So much attention has been placed on the Senate today that we have neglected the movement on health care in the House. For the moment there hasn’t really been any. Last Friday the Speaker held a caucus where members had to publicly discuss their positions on health care and what bills they would support. Nancy Pelosi appears to still be a few votes shy of the 218 needed for a robust public option tied to Medicare + 5% rates, but she is confident that some manner of public option will easily pass her chamber. None of this has really reached a conclusion yet.

We are starting to get some details about that caucus meeting, however. House aides have begun to point out members who stated their desire to vote against ANY health care bill coming out of the House, not just a bill with a strong public option. Among the two more surprising names on that list? Steve Kagen (D-WI) and Larry Kissell (D-NC), both of whom received a decent amount of netroots support when first elected to Congress (Kagen in 2006, Kissell in 2008). Both represent swing districts and both presumably feel jittery about passing a House health care bill and feeling the wrath of conservatives back at home.

Steve Kagen’s spokesman, Jake Rubin, believes I’m mistaken. “Your source may have told you half of the story.” Rubin said that Rep. Kagen, a doctor, doesn’t support a bill unless it includes all of his 10 essential elements of health care reform. Rubin highlighted Kagen’s insistence that no discrimination in any access to health care, which for the most part has been accomplished in the bill. In fact, a good bit of these 10 essential elements are part of the House bill. Other parts are “open to interpretation,” and that will be where Rep. Kagen makes his determination on the bill, Rubin said. Rep. Kagen was part of the “Quality Care coalition” which extracted a concession from Speaker Pelosi on rural reimbursement rates for Medicare doctors and hospitals, so that may be an additional factor. “Rep. Kagen’s stand is consistent with where he was three years ago when he was elected to Congress,” Rubin said.

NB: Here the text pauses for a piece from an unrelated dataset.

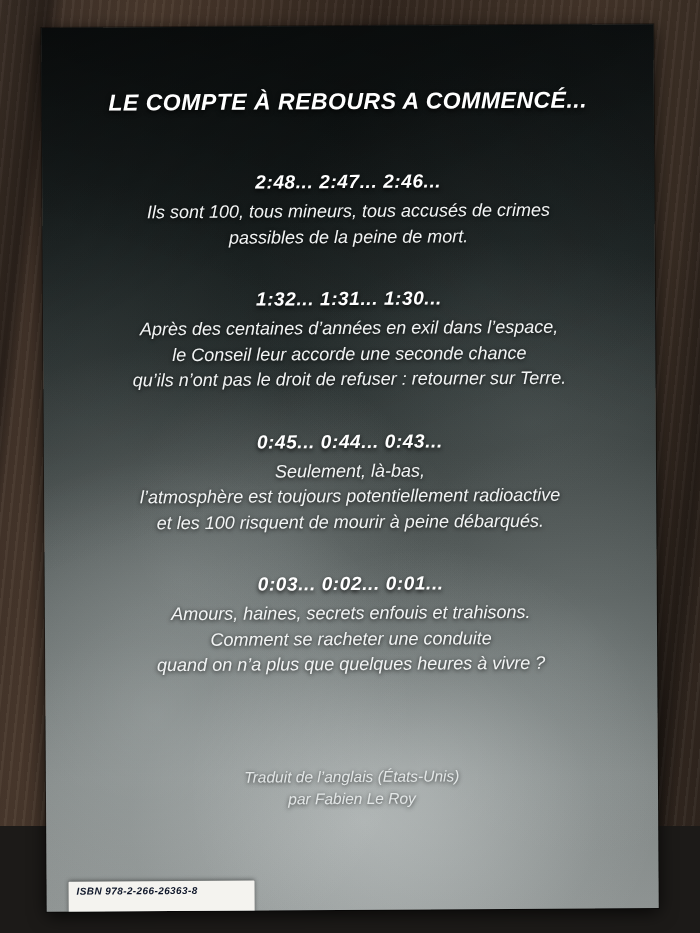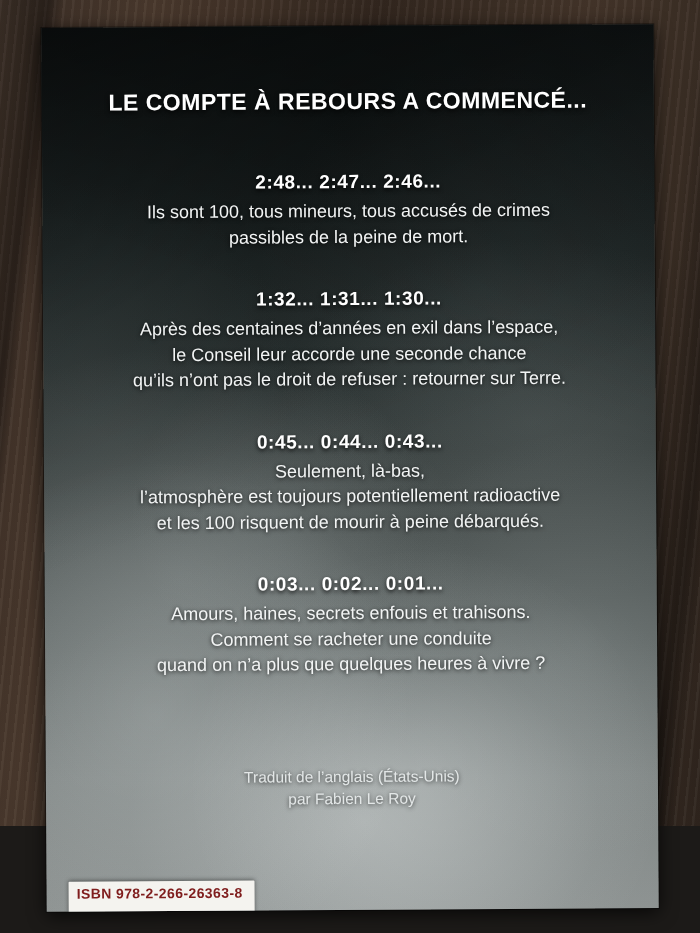"LE COMPTE À REBOURS A" #scene { font-style: none -> italic }
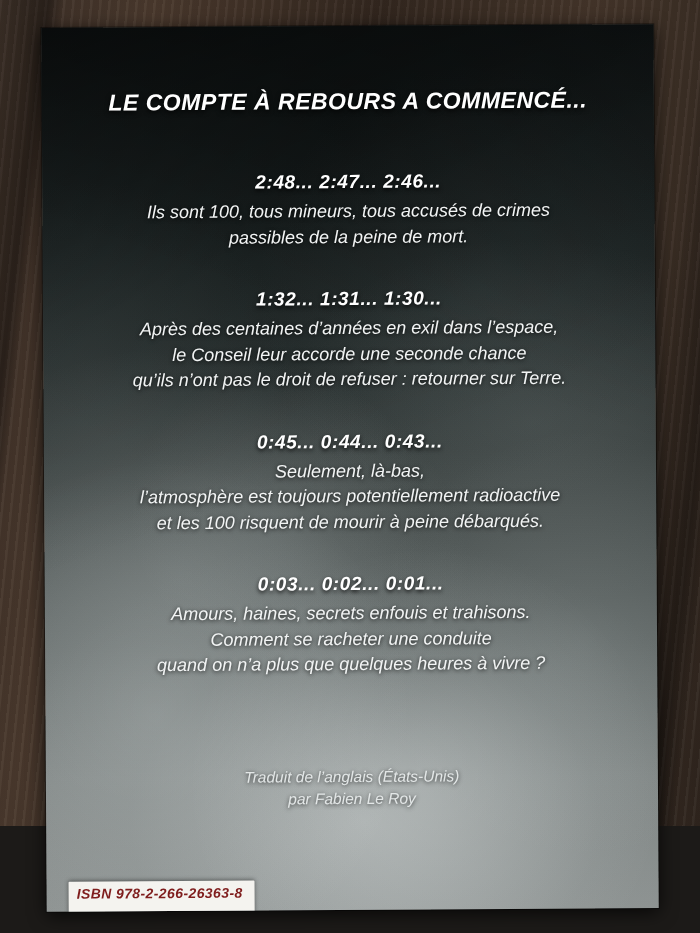"ISBN 978-2-266-26363-8" #barcode .isbn { color: #7f1d1d -> #0f172a; font-size: 14px -> 10px }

Others are not so sure. A House aide working for a progressive member tells me that Kagen has commented repeatedly on “value-based reimbursement,” in other words moving away from fee-for-service medicine, which tends to give doctors a financial incentive to call for more tests and more treatment, driving up costs. There are substantial pieces of delivery system reform in the bill, though perhaps not to Kagen’s specifications. “It’s unconscionable to use that as a veto,” the aide said. “Except for the public option, there’s nothing objectionable here that should cause anything in favor of reform to vote against the bill.” As the aide put it, this is something of a fig leaf, to pick the fee-for-service issue as a cover for not wanting to take a tough vote in a tough district. It’s certainly possible that this is a principled argument, and with Kagen being a former doctor he may have strong views on the subject. But there is some disconnect between such a stand, the fact that the bill includes many of these delivery system reforms, and the swing district in Wisconsin that Kagen represent. It’s certainly worth being suspicious of tangential arguments from people who claim to be supportive of reform.

As for Kissell, he’s a “fair-weather Dem at best” who is “looking for a way out” on this bill, according to the aide.